= MATERIALS PROVIDED =
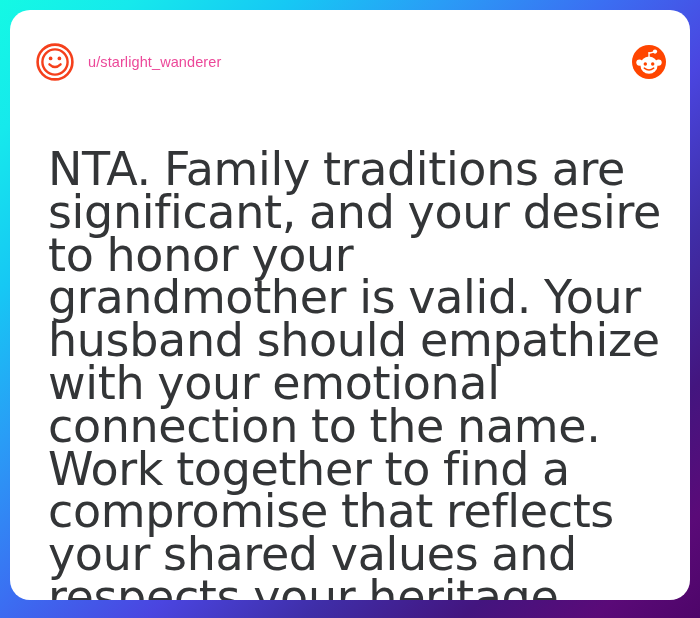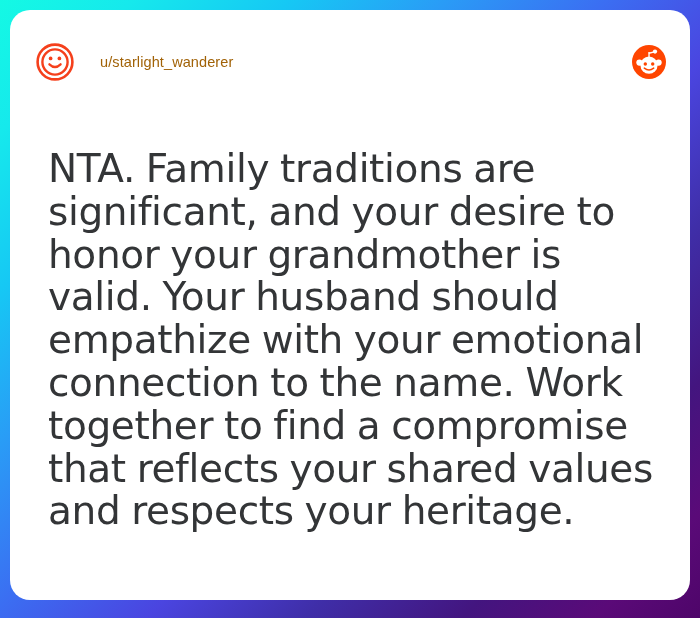--- a/index.html
+++ b/index.html
@@ -61,9 +61,9 @@
     display: block;
   }
   .username {
-    margin-left: 26px;
+    margin-left: 14px;
     font-size: 14.5px;
-    color: #a16207;
+    color: #ec4899;
     letter-spacing: 0.1px;
     white-space: nowrap;
     font-family: "Liberation Sans", sans-serif;

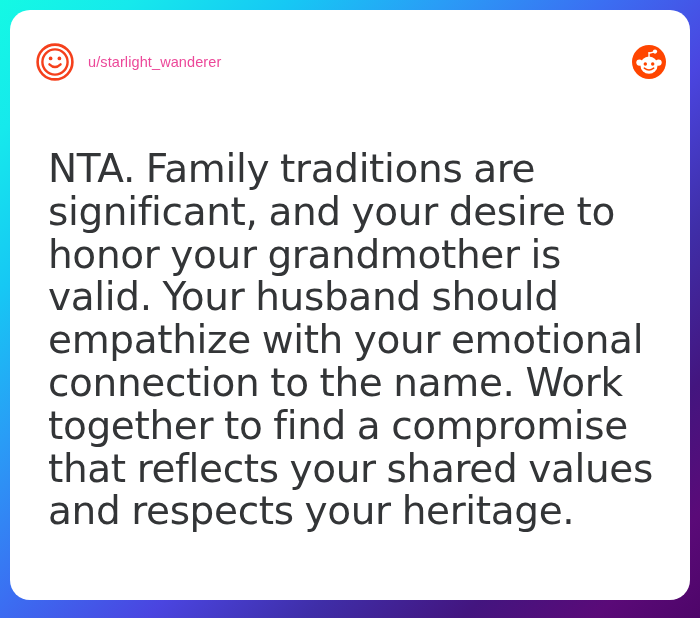--- a/index.html
+++ b/index.html
@@ -84,7 +84,7 @@
     top: 138px;
     left: 38px;
     right: 26px;
-    font-size: 39px;
+    font-size: 46px;
     line-height: 42.8px;
     color: #333537;
     font-weight: 400;

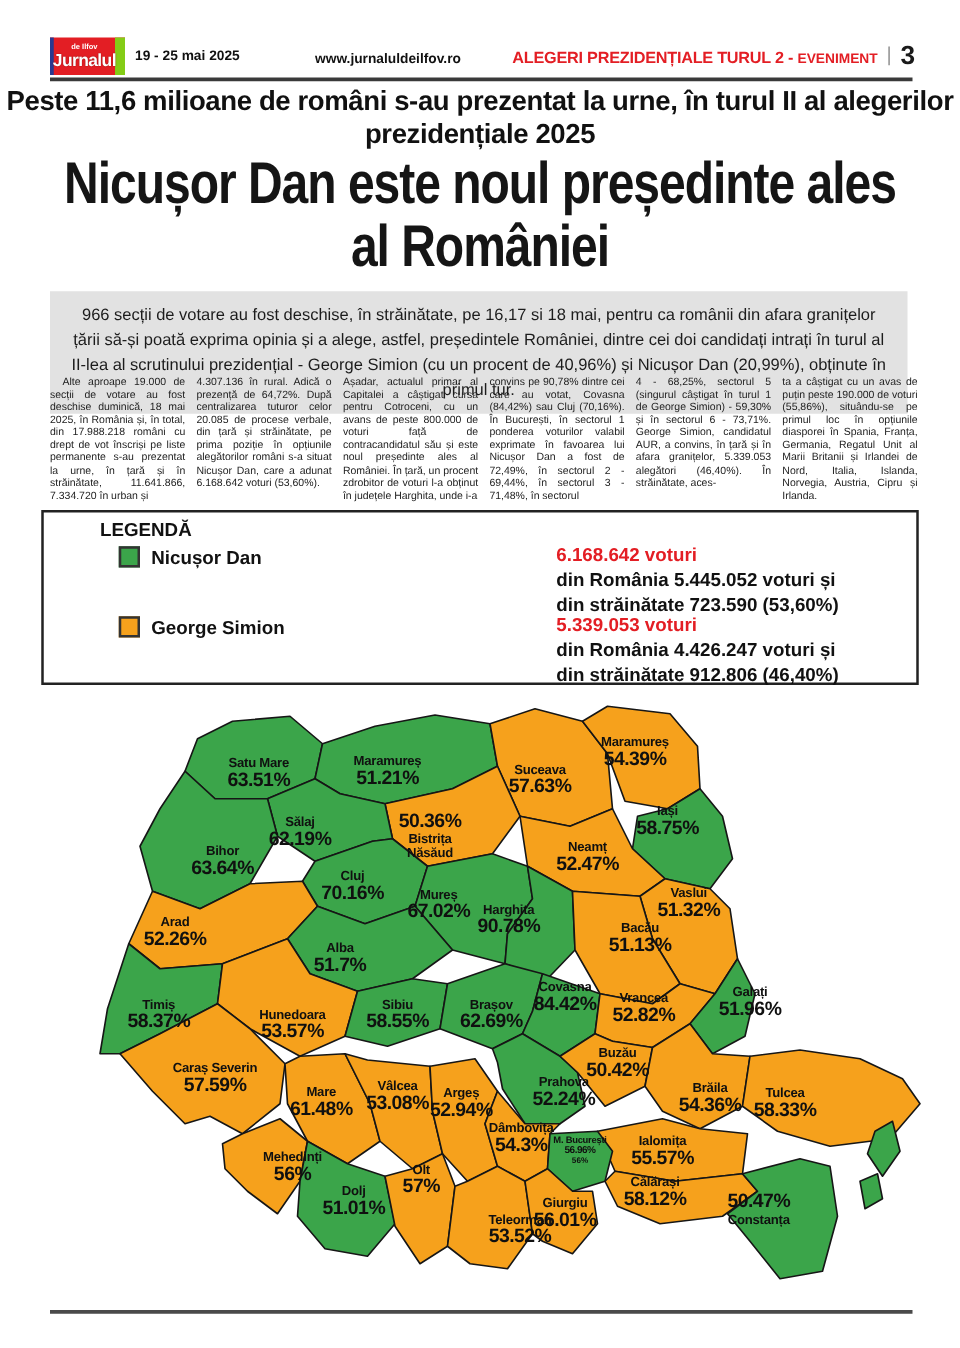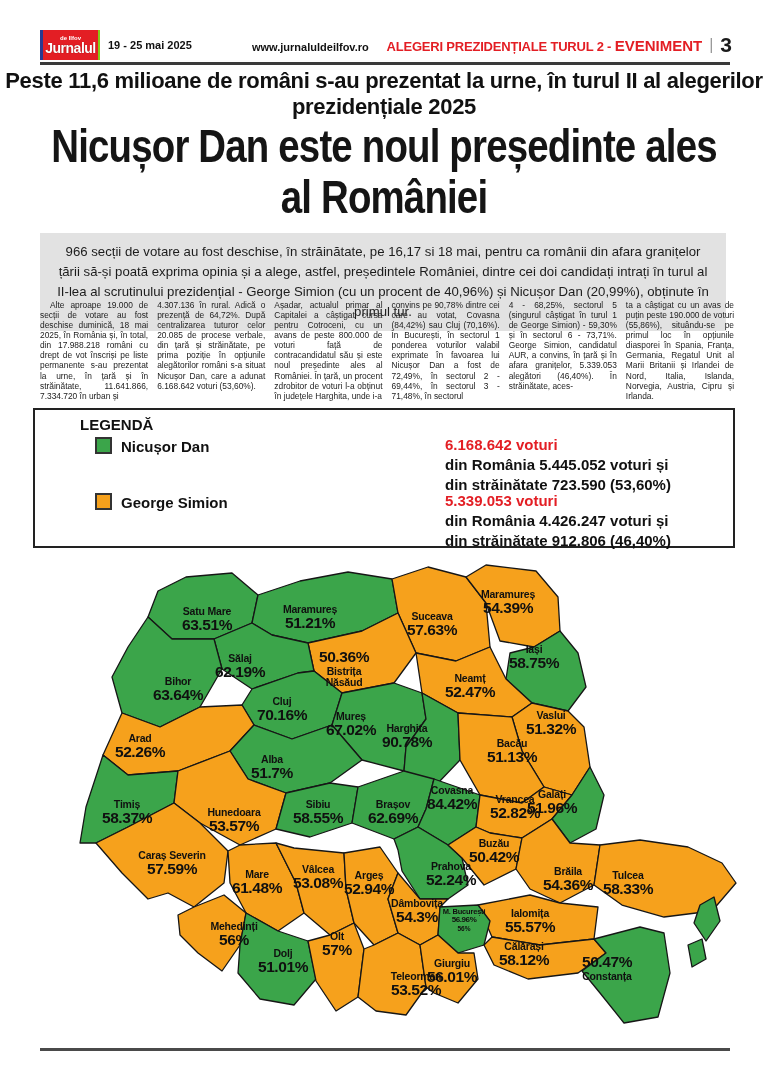--- a/index.html
+++ b/index.html
@@ -7,7 +7,7 @@
         font-family:"Liberation Sans",sans-serif;color:#111;}
   
   .logo{position:absolute;left:40px;top:30px;width:60px;height:30px;background:#e31e24;
-        border-left:3px solid #2a3990;border-right:2px solid #84cc16;box-sizing:border-box;
+        border-left:3px solid #2a3990;border-right:8px solid #84cc16;box-sizing:border-box;
         display:flex;flex-direction:column;align-items:center;justify-content:center;}
   .logo .small{font-size:6px;color:#fff;font-weight:bold;line-height:6px;}
   .logo .big{font-size:14px;color:#fff;font-weight:bold;letter-spacing:-0.5px;line-height:14px;

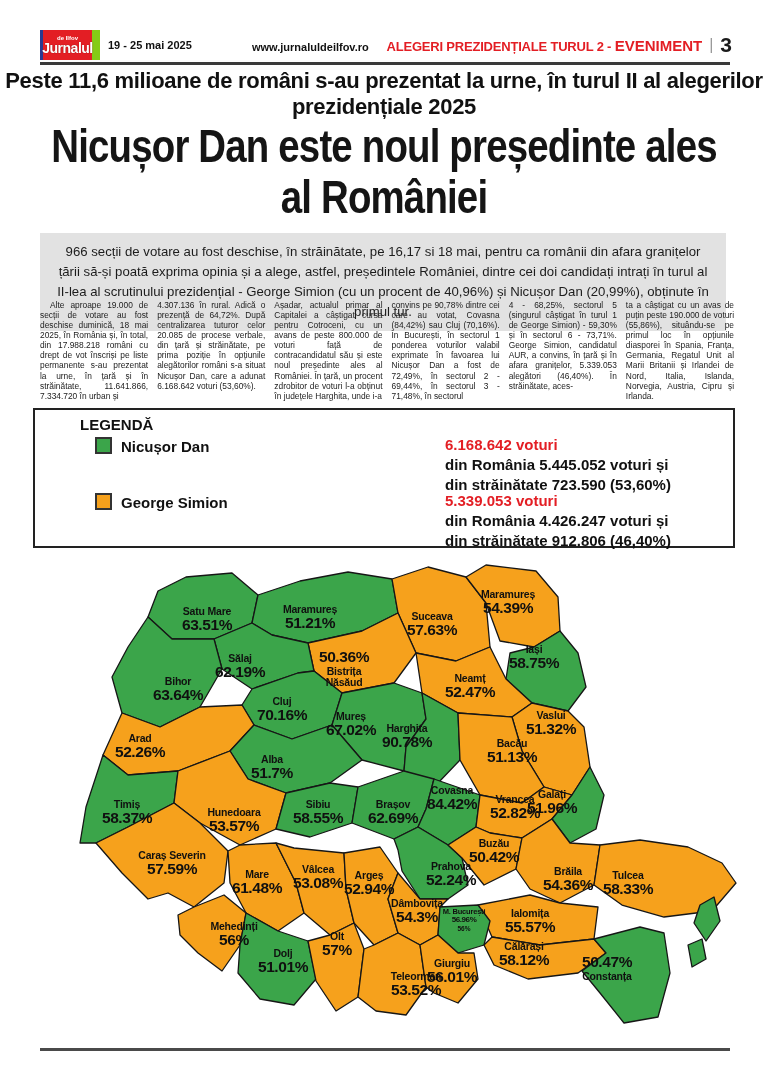--- a/index.html
+++ b/index.html
@@ -16,7 +16,7 @@
   .hdr-site{position:absolute;left:252px;top:41px;font-size:11px;font-weight:bold;}
   .hdr-right{position:absolute;right:36px;top:33px;display:flex;align-items:center;gap:7px;}
   .hdr-section{color:#e31e24;font-size:13px;font-weight:bold;letter-spacing:-0.2px;}
-  .hdr-section b{font-size:15px;letter-spacing:0;}
+  .hdr-section b{font-size:11px;letter-spacing:0;}
   .hdr-sep{color:#999;font-size:16px;font-weight:normal;}
   .hdr-page{font-size:21px;font-weight:bold;color:#1a1a1a;}
   .hdr-rule{position:absolute;left:40px;top:62px;width:690px;height:3px;background:#3a3a3a;}

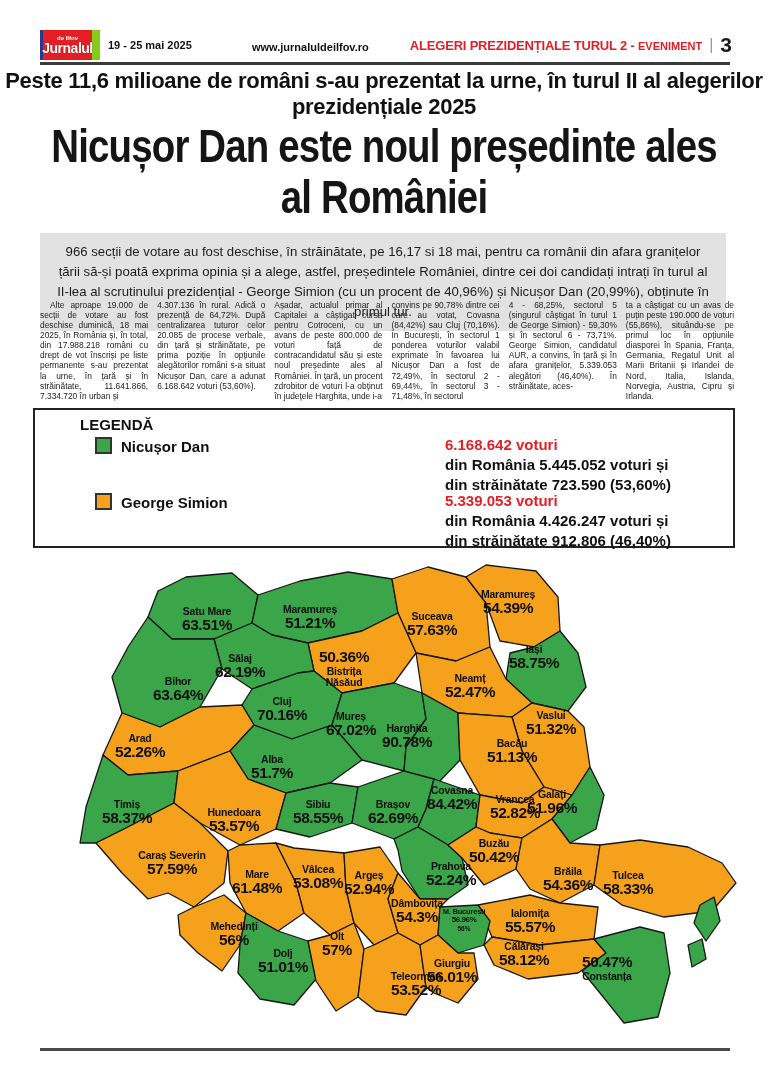--- a/index.html
+++ b/index.html
@@ -257,7 +257,7 @@
           <div class="cname">Vrancea</div>
           <div class="pct">52.82%</div>
         </div>
-        <div class="county-label" style="left: 552px; top: 248px;">
+        <div class="county-label" style="left: 600px; top: 248px;">
           <div class="cname">Galați</div>
           <div class="pct">51.96%</div>
         </div>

= PROBLEM DESCRIPTION =
Only a number is wanted here: how many lines of the records above include the string "border"?

= YOUR SOLUTION =
2